In a Consultation
By Shannon Burford
During an iridology reading, the practitioner will examine the fibres within your iris.
Iridologists use equipment such as a penlight and magnifying glass, SLR cameras or microscopes to examine the patient's irises for tissue changes, as well as features such as specific pigment patterns and irregular stromal architecture. The markings and patterns are compared to an iris chart. The iris is divided into zones corresponding to parts of the body. The zone corresponding to the lungs, for example, is in the left part of the iris, around 9pm, in the right eye. There are minor variations between charts' associations between body parts and areas of the iris.
A Brief History of Iridology
The recorded practice of iris analysis dates back to the time of the ancient Egyptians. But is is not until the 19th Century that the practice of Iridology as it is known today, was established.

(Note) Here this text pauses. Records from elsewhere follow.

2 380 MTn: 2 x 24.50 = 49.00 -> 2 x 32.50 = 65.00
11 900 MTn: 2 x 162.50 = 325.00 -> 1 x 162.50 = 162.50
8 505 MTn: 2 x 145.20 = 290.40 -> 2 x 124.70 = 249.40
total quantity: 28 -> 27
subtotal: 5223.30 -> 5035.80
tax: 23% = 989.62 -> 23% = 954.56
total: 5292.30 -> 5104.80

The story goes that a Hungarian boy named Ignatz von Peczely (1826-1911) was playing with an owl in his garden. The owl became trapped in shrubbery and as von Peczely tried to free it, the owl suffered a broken leg. Whilst nursing the bird back to health, von Peczely noticed a dark marking appear in the owl's iris. He continued to observe this unusual marking over the course of time. During this time he noticed how the dark marking began to lighten, eventually becoming pale and almost unnoticable. Today, this type of marking is recognised as showing the process of healing in the area of the eye in which it orginated.
Ignatz von Peczely went on to become a successful physician. During the course of his time as a practitioner he continued to observe the irides of many of his patients. He developed one of the first truly accurate iridology charts. Crude in design, it is still used as the model upon which all modern iris charts are based today. An iris chart shows the location of the various organs and body parts in the eye as within the chart above.
Iridology - A unique Map
Iridology involves the examination of the iris (The iris is the coloured part of the eye). Each iris is completely unique and for this reason it is helpful in identifying personal traits. It provides the genetic blueprint to the body and helpful hints to the patient's history and inherited health.

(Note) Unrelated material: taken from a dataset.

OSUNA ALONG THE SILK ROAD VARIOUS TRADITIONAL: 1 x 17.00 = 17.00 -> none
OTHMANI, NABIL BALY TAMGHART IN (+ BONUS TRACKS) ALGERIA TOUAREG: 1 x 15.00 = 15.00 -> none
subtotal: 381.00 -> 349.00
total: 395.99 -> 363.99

Individuals can acquire inherited physical weaknesses that may have affected previous family members. These can be detected through Iridology. By examining the eye, the Iridologist is able to assess a person’s overall state of health and well-being. They are also able to tell which conditions a person may have the potential to develop if they neglect their health.
Iridology can act as an extremely useful early warning system. It can alert the Iridologist to the 'potential' a person may have for developing certain health conditions. By carrying the 'potential' it doesn't necessarily mean that that person will develop those conditions. Iridology can be used preventatively in these circumstances. Information obtained can ensure that corrective measures be put in place before a person would necessarily develop such 'potential' health problems.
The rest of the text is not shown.